> **Exercise inputs**
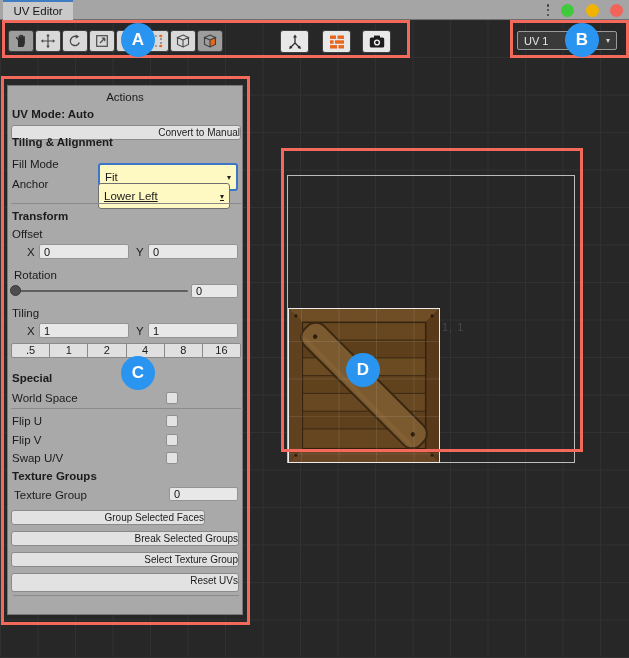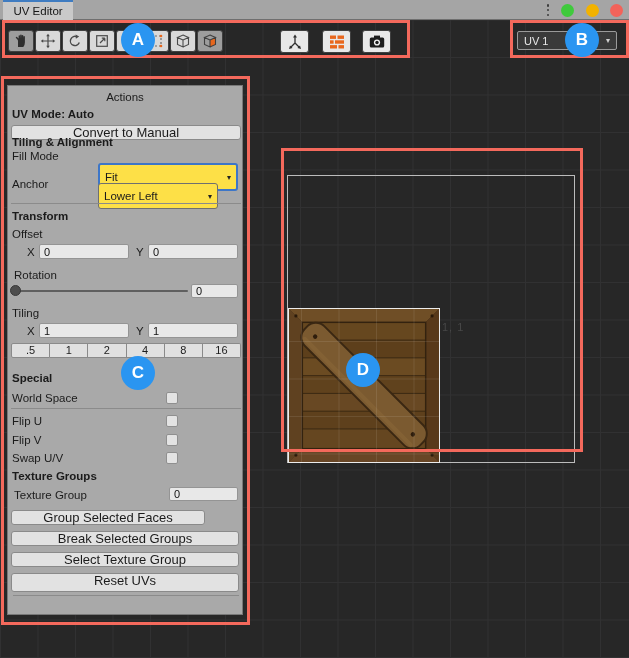--- a/index.html
+++ b/index.html
@@ -41,7 +41,7 @@
   .panel .ttl{position:absolute;left:0;top:5px;width:100%;text-align:center;}
   .hdr{position:absolute;font-weight:bold;}
   .lbl{position:absolute;}
-  .pbtn{position:absolute;background:#e2e2e2;border:1px solid #8a8a8a;border-radius:3px;box-sizing:border-box;text-align:center;font-size:13px;color:#1b1b1b;line-height:13px;}
+  .pbtn{position:absolute;background:#e2e2e2;border:1px solid #8a8a8a;border-radius:3px;box-sizing:border-box;text-align:right;font-size:10px;color:#1b1b1b;line-height:13px;}
   .drop{position:absolute;background:#fde047;border:1px solid #6f6f6f;border-radius:3px;box-sizing:border-box;display:flex;align-items:center;font-size:11.5px;padding:12px 5px;height:16px;}
   .drop .caret{margin-left:auto;font-size:8px;color:#222;}
   .drop.focus{border:2px solid #3d76c8;}

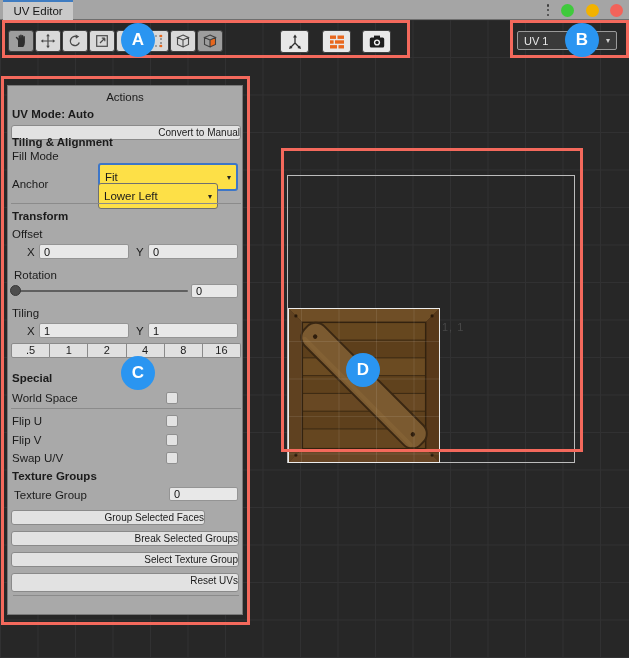--- a/index.html
+++ b/index.html
@@ -205,7 +205,7 @@
   <div class="pbtn" style="left:3px;top:39px;width:230px;height:15px;">Convert to Manual</div>
 
   <div class="hdr" style="left:4px;top:50px;">Tiling &amp; Alignment</div>
-  <div class="lbl" style="left:4px;top:64px;">Fill Mode</div>
+  <div class="lbl" style="left:4px;top:72px;">Fill Mode</div>
   <div class="drop focus" style="left:90px;top:77px;width:140px;">
     <span>Fit</span>
     <span class="caret">▾</span>

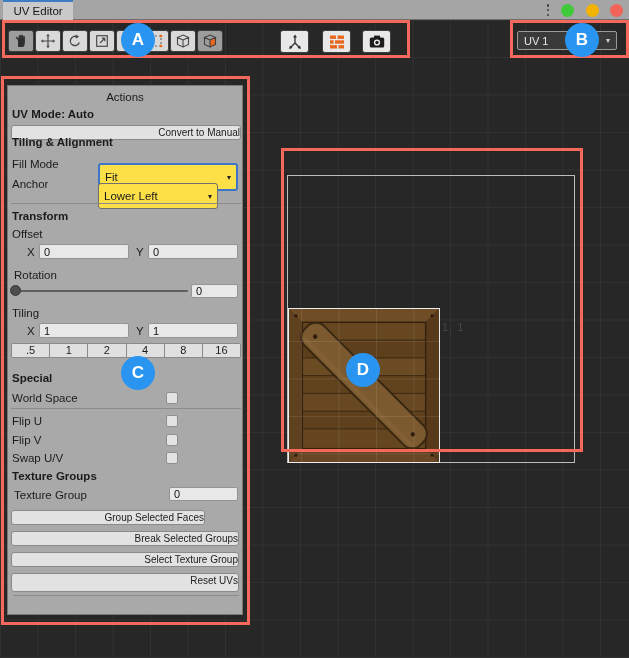--- a/index.html
+++ b/index.html
@@ -42,7 +42,7 @@
   .hdr{position:absolute;font-weight:bold;}
   .lbl{position:absolute;}
   .pbtn{position:absolute;background:#e2e2e2;border:1px solid #8a8a8a;border-radius:3px;box-sizing:border-box;text-align:right;font-size:10px;color:#1b1b1b;line-height:13px;}
-  .drop{position:absolute;background:#fde047;border:1px solid #6f6f6f;border-radius:3px;box-sizing:border-box;display:flex;align-items:center;font-size:11.5px;padding:12px 5px;height:16px;}
+  .drop{position:absolute;background:#fef9c3;border:1px solid #6f6f6f;border-radius:3px;box-sizing:border-box;display:flex;align-items:center;font-size:11.5px;padding:12px 5px;height:16px;}
   .drop .caret{margin-left:auto;font-size:8px;color:#222;}
   .drop.focus{border:2px solid #3d76c8;}
   .inp{position:absolute;background:#e8e8e8;border:1px solid #949494;border-radius:2px;box-sizing:border-box;font-size:11px;color:#111;padding:0 4px;display:flex;align-items:center;}

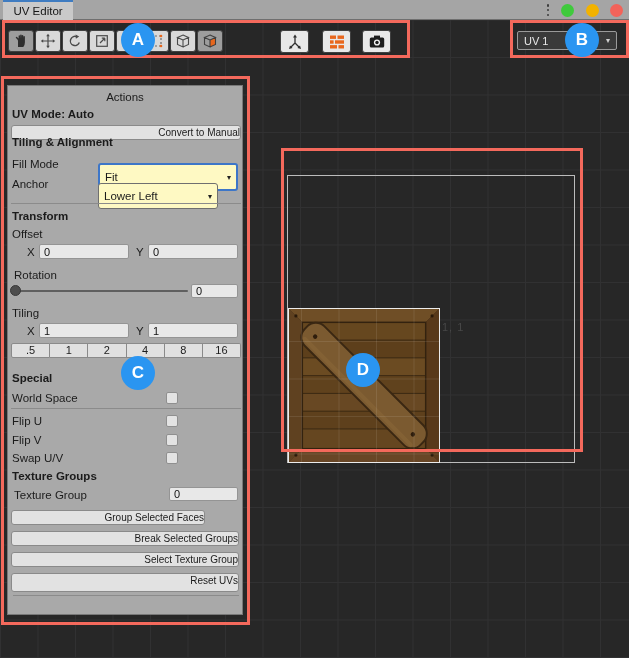--- a/index.html
+++ b/index.html
@@ -211,7 +211,7 @@
     <span class="caret">▾</span>
   </div>
   <div class="lbl" style="left:4px;top:92px;">Anchor</div>
-  <div class="drop" style="left:90px;top:97px;width:120px;">
+  <div class="drop" style="left:90px;top:97px;width:132px;text-decoration:underline;">
     <span>Lower Left</span>
     <span class="caret">▾</span>
   </div>

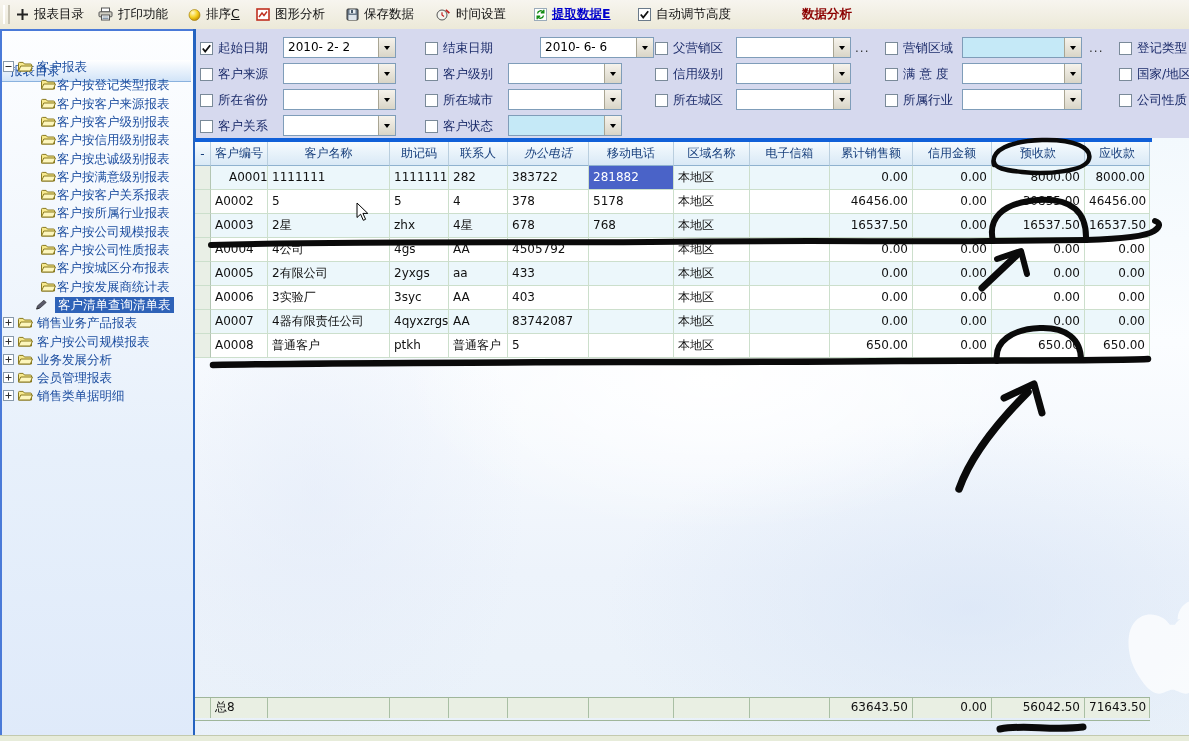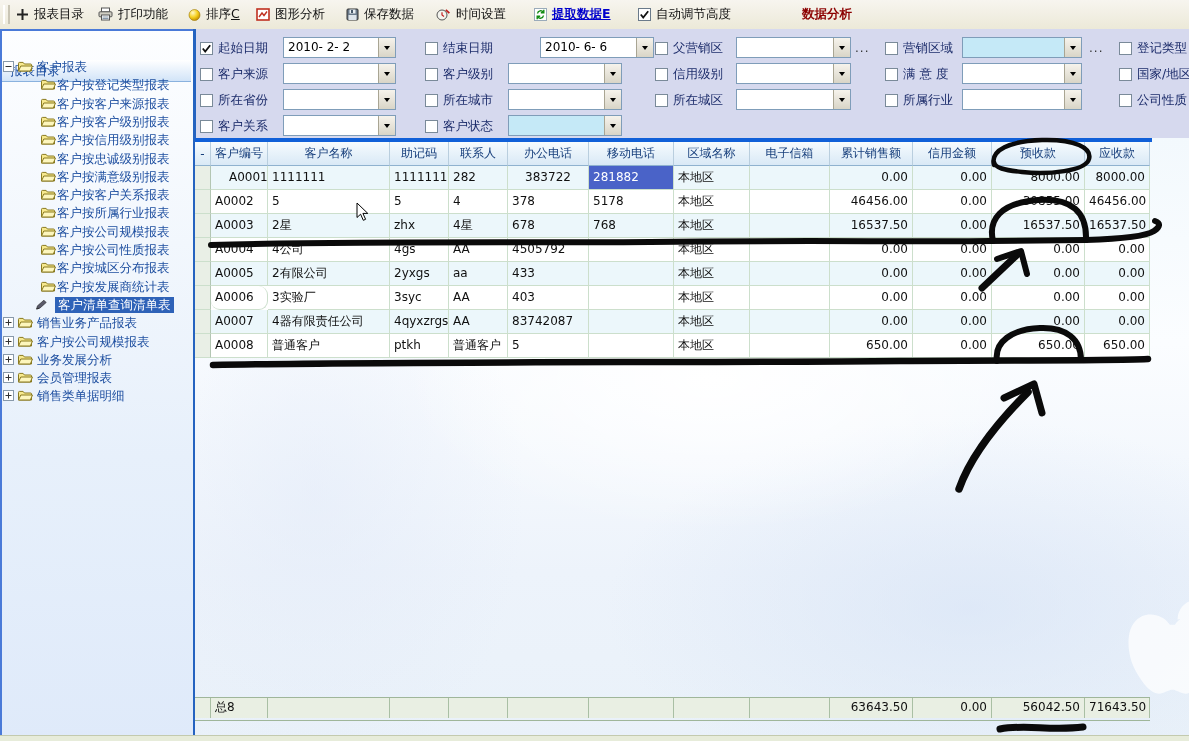--- a/index.html
+++ b/index.html
@@ -502,7 +502,7 @@
         <div class="th" style="width: 122px;">客户名称</div>
         <div class="th" style="width: 59px;">助记码</div>
         <div class="th" style="width: 59px;">联系人</div>
-        <div class="th" style="width: 81px;">办公电话</div>
+        <div class="th" style="width: 81px; font-style: italic;">办公电话</div>
         <div class="th" style="width: 85px;">移动电话</div>
         <div class="th" style="width: 76px;">区域名称</div>
         <div class="th" style="width: 80px;">电子信箱</div>

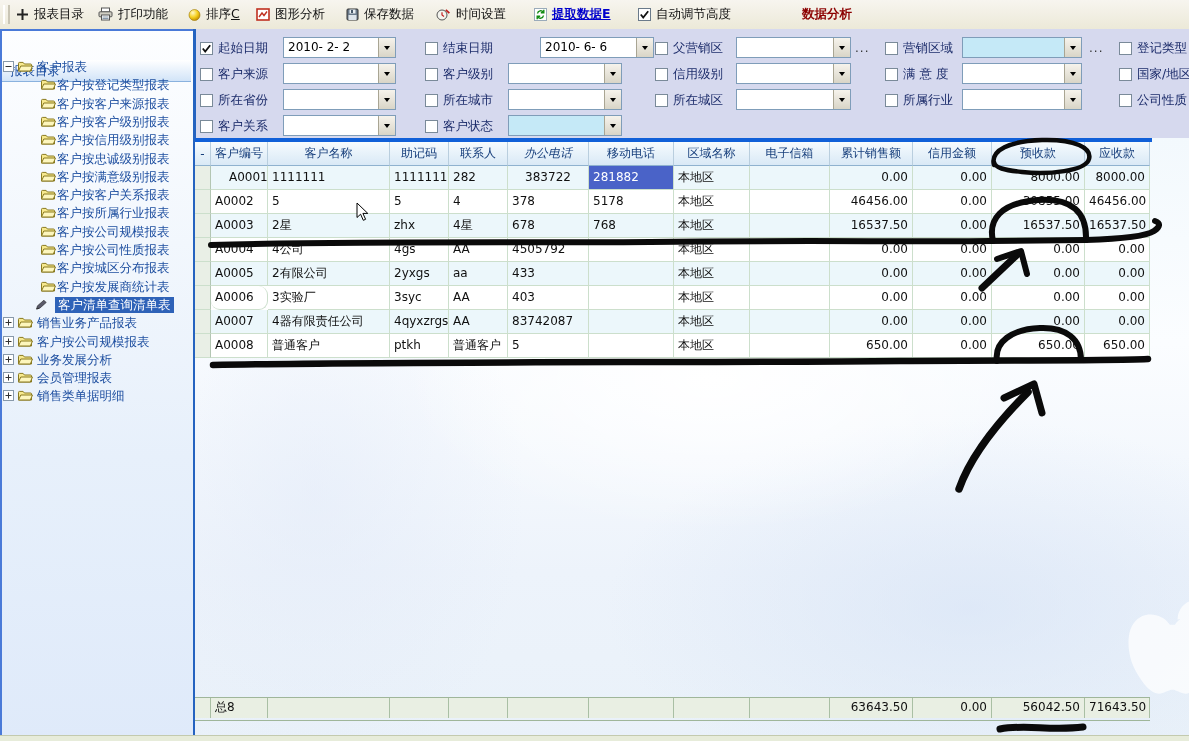--- a/index.html
+++ b/index.html
@@ -518,7 +518,7 @@
           <div class="td" style="width: 122px;">1111111</div>
           <div class="td" style="width: 59px;">1111111</div>
           <div class="td" style="width: 59px;">282</div>
-          <div class="td" style="width: 81px; text-align: center;">383722</div>
+          <div class="td" style="width: 81px;">383722</div>
           <div class="td selcell" style="width: 85px;">281882</div>
           <div class="td" style="width: 76px;">本地区</div>
           <div class="td" style="width: 80px;"></div>

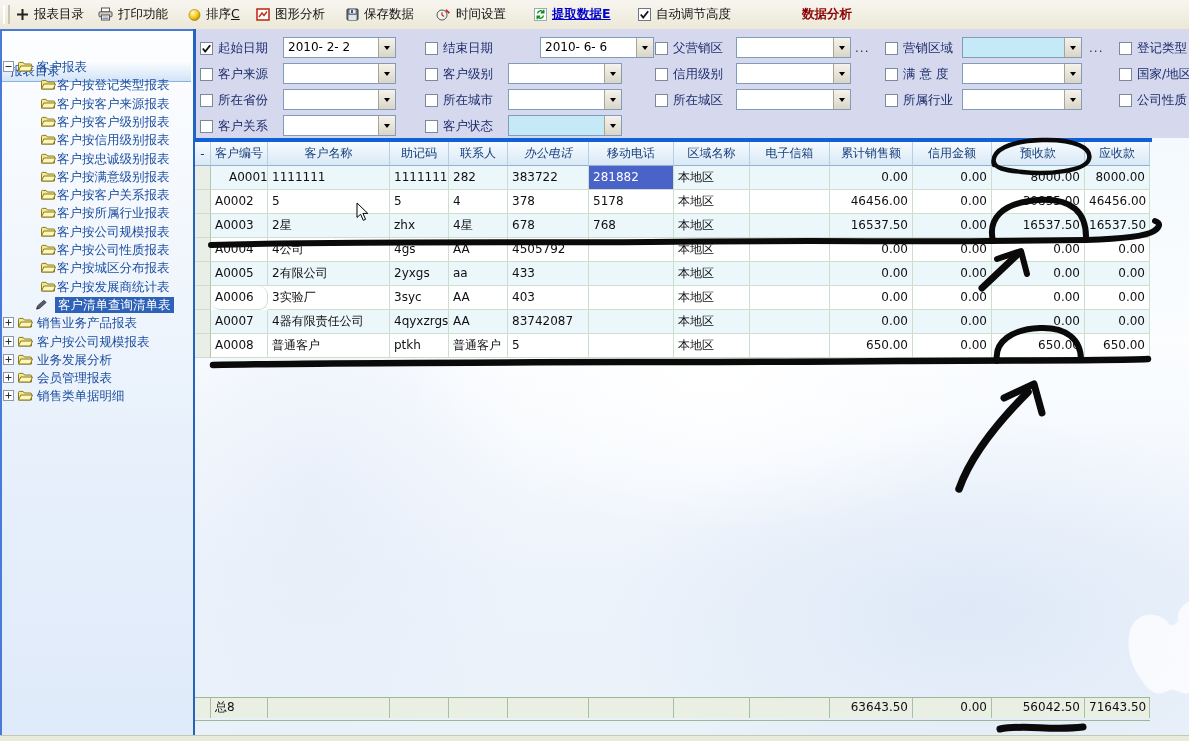--- a/index.html
+++ b/index.html
@@ -589,7 +589,7 @@
         </div>
         <div class="t-row" style="top: 148px; background: rgb(255, 255, 255);">
           <div class="td ind" style="width: 16px;"></div>
-          <div class="td" style="width: 57px; border-radius: 9px;">A0006</div>
+          <div class="td" style="width: 57px;">A0006</div>
           <div class="td" style="width: 122px;">3实验厂</div>
           <div class="td" style="width: 59px;">3syc</div>
           <div class="td" style="width: 59px;">AA</div>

> **What needs to be done**
Write out the data above precisely. Pictures stay out.

> **Result of the task**
--- a/index.html
+++ b/index.html
@@ -41,7 +41,7 @@
   .panel .ttl{position:absolute;left:0;top:5px;width:100%;text-align:center;}
   .hdr{position:absolute;font-weight:bold;}
   .lbl{position:absolute;}
-  .pbtn{position:absolute;background:#e2e2e2;border:1px solid #8a8a8a;border-radius:3px;box-sizing:border-box;text-align:center;font-size:13px;color:#1b1b1b;line-height:13px;}
+  .pbtn{position:absolute;background:#e2e2e2;border:1px solid #8a8a8a;border-radius:3px;box-sizing:border-box;text-align:right;font-size:10px;color:#1b1b1b;line-height:13px;}
   .drop{position:absolute;background:#fde047;border:1px solid #6f6f6f;border-radius:3px;box-sizing:border-box;display:flex;align-items:center;font-size:11.5px;padding:12px 5px;height:16px;}
   .drop .caret{margin-left:auto;font-size:8px;color:#222;}
   .drop.focus{border:2px solid #3d76c8;}

--- a/index.html
+++ b/index.html
@@ -205,7 +205,7 @@
   <div class="pbtn" style="left:3px;top:39px;width:230px;height:15px;">Convert to Manual</div>
 
   <div class="hdr" style="left:4px;top:50px;">Tiling &amp; Alignment</div>
-  <div class="lbl" style="left:4px;top:64px;">Fill Mode</div>
+  <div class="lbl" style="left:4px;top:72px;">Fill Mode</div>
   <div class="drop focus" style="left:90px;top:77px;width:140px;">
     <span>Fit</span>
     <span class="caret">▾</span>

--- a/index.html
+++ b/index.html
@@ -42,7 +42,7 @@
   .hdr{position:absolute;font-weight:bold;}
   .lbl{position:absolute;}
   .pbtn{position:absolute;background:#e2e2e2;border:1px solid #8a8a8a;border-radius:3px;box-sizing:border-box;text-align:right;font-size:10px;color:#1b1b1b;line-height:13px;}
-  .drop{position:absolute;background:#fde047;border:1px solid #6f6f6f;border-radius:3px;box-sizing:border-box;display:flex;align-items:center;font-size:11.5px;padding:12px 5px;height:16px;}
+  .drop{position:absolute;background:#fef9c3;border:1px solid #6f6f6f;border-radius:3px;box-sizing:border-box;display:flex;align-items:center;font-size:11.5px;padding:12px 5px;height:16px;}
   .drop .caret{margin-left:auto;font-size:8px;color:#222;}
   .drop.focus{border:2px solid #3d76c8;}
   .inp{position:absolute;background:#e8e8e8;border:1px solid #949494;border-radius:2px;box-sizing:border-box;font-size:11px;color:#111;padding:0 4px;display:flex;align-items:center;}

--- a/index.html
+++ b/index.html
@@ -211,7 +211,7 @@
     <span class="caret">▾</span>
   </div>
   <div class="lbl" style="left:4px;top:92px;">Anchor</div>
-  <div class="drop" style="left:90px;top:97px;width:120px;">
+  <div class="drop" style="left:90px;top:97px;width:132px;text-decoration:underline;">
     <span>Lower Left</span>
     <span class="caret">▾</span>
   </div>

--- a/index.html
+++ b/index.html
@@ -502,7 +502,7 @@
         <div class="th" style="width: 122px;">客户名称</div>
         <div class="th" style="width: 59px;">助记码</div>
         <div class="th" style="width: 59px;">联系人</div>
-        <div class="th" style="width: 81px;">办公电话</div>
+        <div class="th" style="width: 81px; font-style: italic;">办公电话</div>
         <div class="th" style="width: 85px;">移动电话</div>
         <div class="th" style="width: 76px;">区域名称</div>
         <div class="th" style="width: 80px;">电子信箱</div>

--- a/index.html
+++ b/index.html
@@ -518,7 +518,7 @@
           <div class="td" style="width: 122px;">1111111</div>
           <div class="td" style="width: 59px;">1111111</div>
           <div class="td" style="width: 59px;">282</div>
-          <div class="td" style="width: 81px; text-align: center;">383722</div>
+          <div class="td" style="width: 81px;">383722</div>
           <div class="td selcell" style="width: 85px;">281882</div>
           <div class="td" style="width: 76px;">本地区</div>
           <div class="td" style="width: 80px;"></div>

--- a/index.html
+++ b/index.html
@@ -589,7 +589,7 @@
         </div>
         <div class="t-row" style="top: 148px; background: rgb(255, 255, 255);">
           <div class="td ind" style="width: 16px;"></div>
-          <div class="td" style="width: 57px; border-radius: 9px;">A0006</div>
+          <div class="td" style="width: 57px;">A0006</div>
           <div class="td" style="width: 122px;">3实验厂</div>
           <div class="td" style="width: 59px;">3syc</div>
           <div class="td" style="width: 59px;">AA</div>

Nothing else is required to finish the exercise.